In the present case, however, the plaintiff acquired the land by purchase for a consideration after the lapse of the time within which an action to foreclose the mortgage could have been brought — after, indeed, it had been decided in this court that there was no right of foreclosure. The plaintiff was not personally liable for the debt, and was under no moral obligation to discharge it. When she bought the land, the records showed that the lien of the mortgage had become extinguished. (Civ. Code, sec. 2911) It is difficult to see, therefore, how the land itself, so bought, was bound, legally or equitably, by the debt. There seems to be no good reason for refusing to quiet the title of an owner in the situation of the plaintiff here. To apply the rule contended for by appellant to such a case would be equivalent to holding that the owner of the property could never have his title quieted against an unpaid mortgage not satisfied of record, however long the lapse of time since the maturity of the debt, and however numerous the transfers since the expiration of the right to foreclose. To so hold would result in perpetuating clouds upon titles, where no substantial equity demands that the merchantability of real property be thus hampered.
None of the decisions in this state, or elsewhere, so far as we are advised, has denied relief to a plaintiff seeking to quiet his title against an outlawed mortgage by which neither he, nor his land, was equitably bound. On the other hand, Kingman v. Sinclair, 80 Mich. 427, [20 Am. St. Rep. 522, 45 N.W. 187], may be cited as an authority supporting the respondent's contention.

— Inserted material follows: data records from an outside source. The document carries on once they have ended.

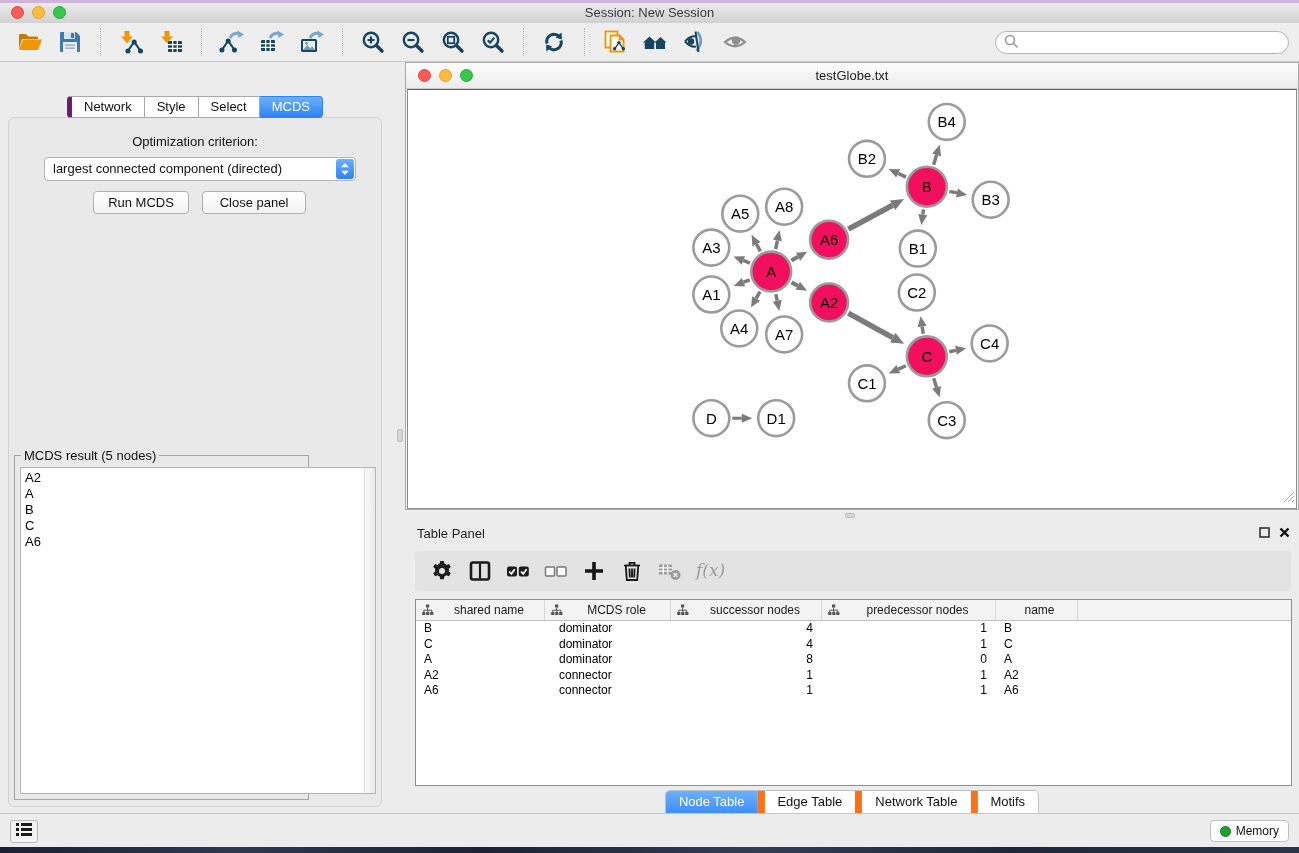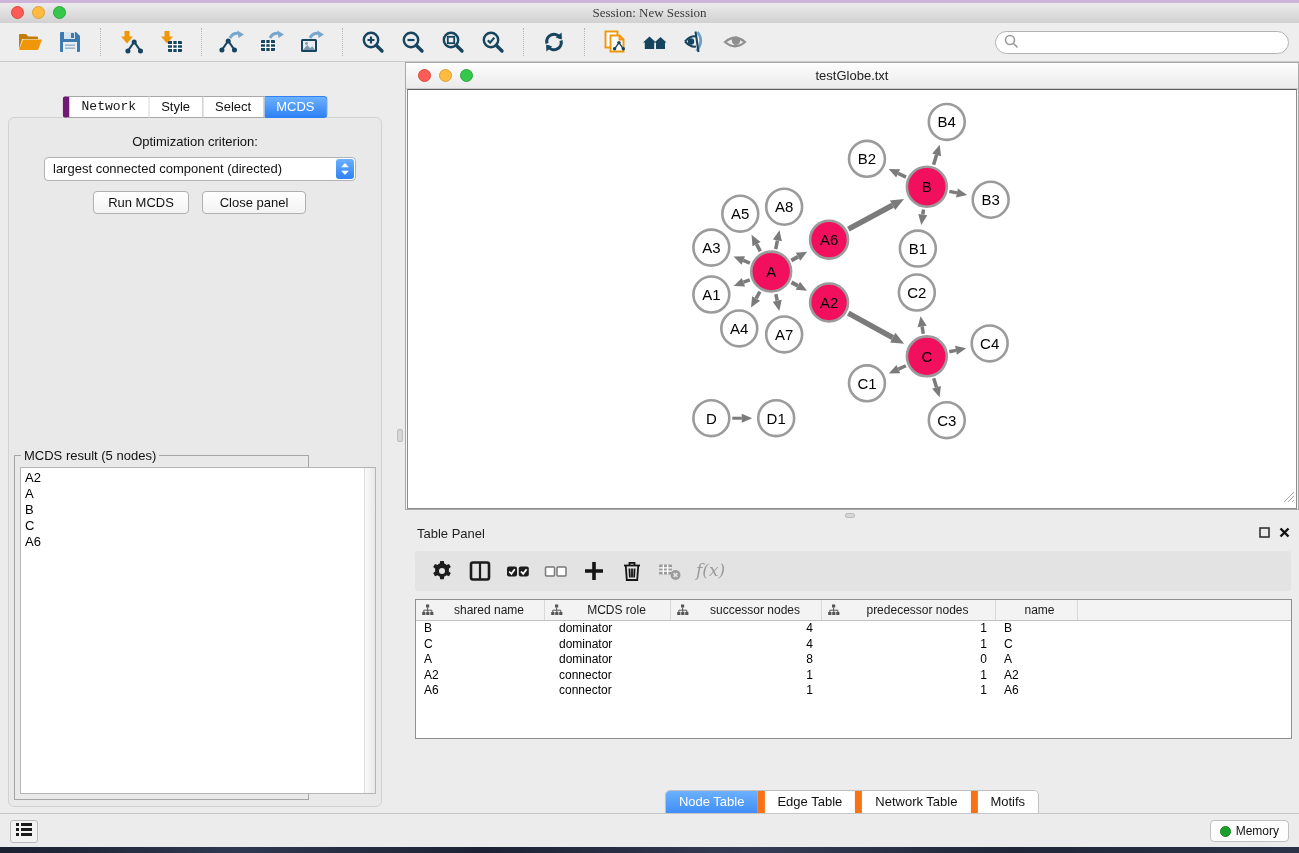"Session: New Session" .titlebar { font-family: Liberation Serif, serif -> none }
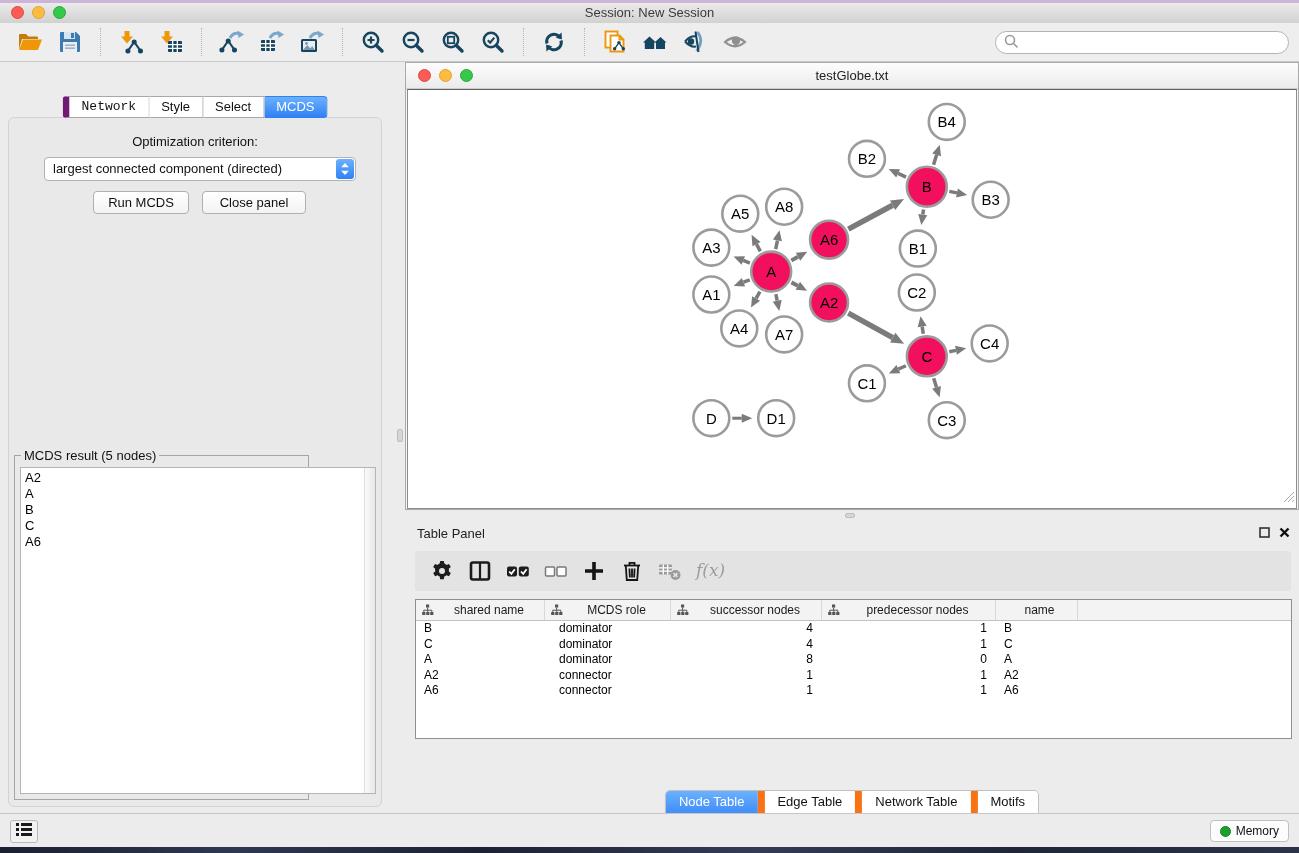"Network" .seg:first-child { border-left: 7px solid #701a75 -> 5px solid #701a75; font-family: Liberation Mono, monospace -> none }
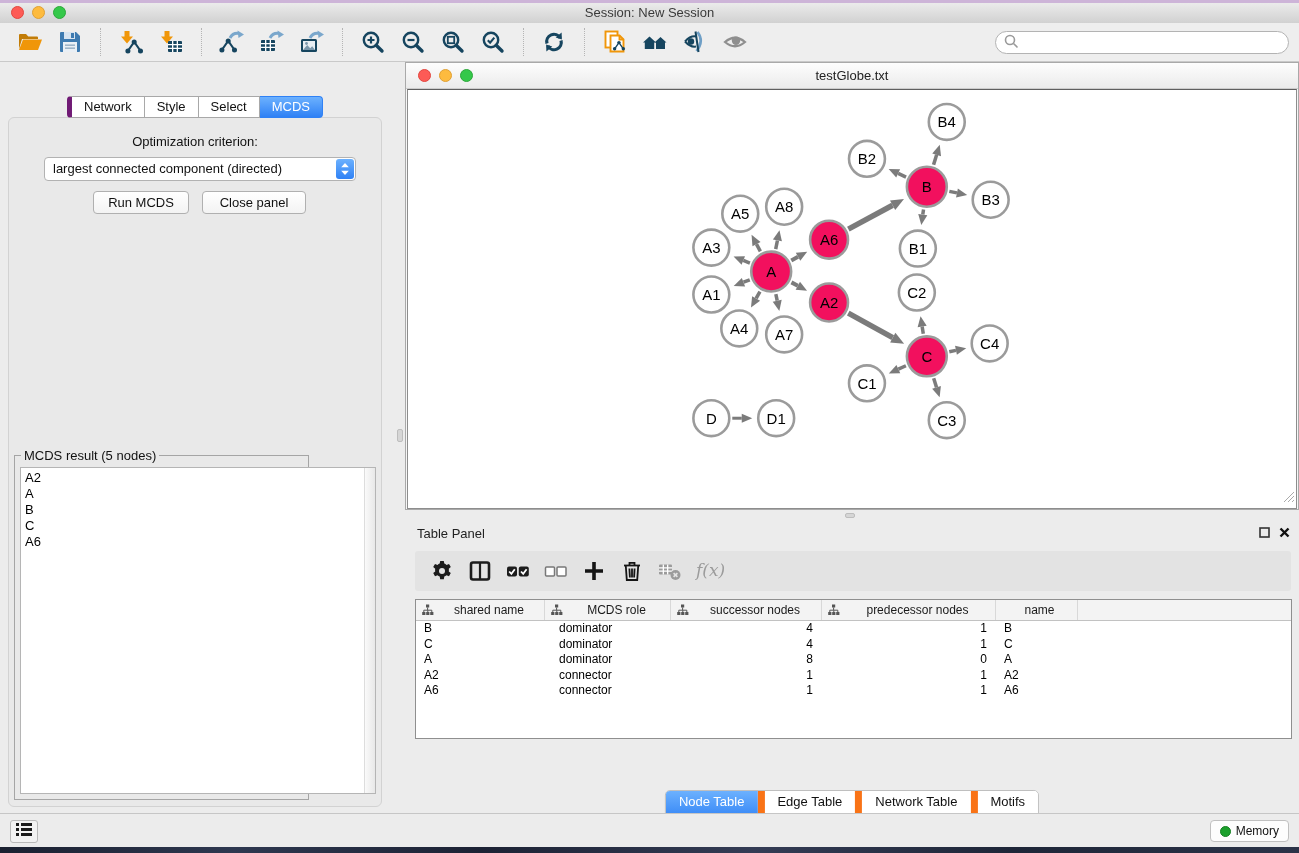"shared name" .data-table { height: 140px -> 187px }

We are of the opinion that the general provisions of our Code of Civil Procedure relative to costs are applicable to proceedings under the McEnerney Act as against persons contesting the plaintiff's claim. It is unnecessary in this case to determine whether such a proceeding is governed by the provisions of section 1022 of the Code of Civil Procedure, allowing costs of course to the plaintiff in certain cases, or by section 1025 of the Code of Civil Procedure, which provides that in other actions than those mentioned in section 1022, costs may be allowed or not and if allowed may be apportioned between the parties on the same or adverse sides, in the discretion of the court. Assuming the last named section to be the one applicable, there was no abuse of discretion on the part of the trial court in awarding as against defendant the costs claimed by plaintiff. In the case at bar there was but one parcel of land described in the complaint and summons, and only one party, this defendant, made opposition to the relief sought. As we have said, the action in substance and effect became a simple action to quiet title between plaintiff and defendant, and no costs in addition to those that would have been recoverable by plaintiff in such an action appear to be included in the memorandum of costs. It is not disputed that expense incurred in the publication of summons is in general properly taxable as costs, and the amount charged therefor in this case was no greater than it would have been had the description of land therein included only the portion of the parcel described which was claimed by defendant. The court did not err in refusing to grant the motion of defendant to retax costs.
There was no merit in defendant's motion for a new trial on the ground of newly discovered evidence.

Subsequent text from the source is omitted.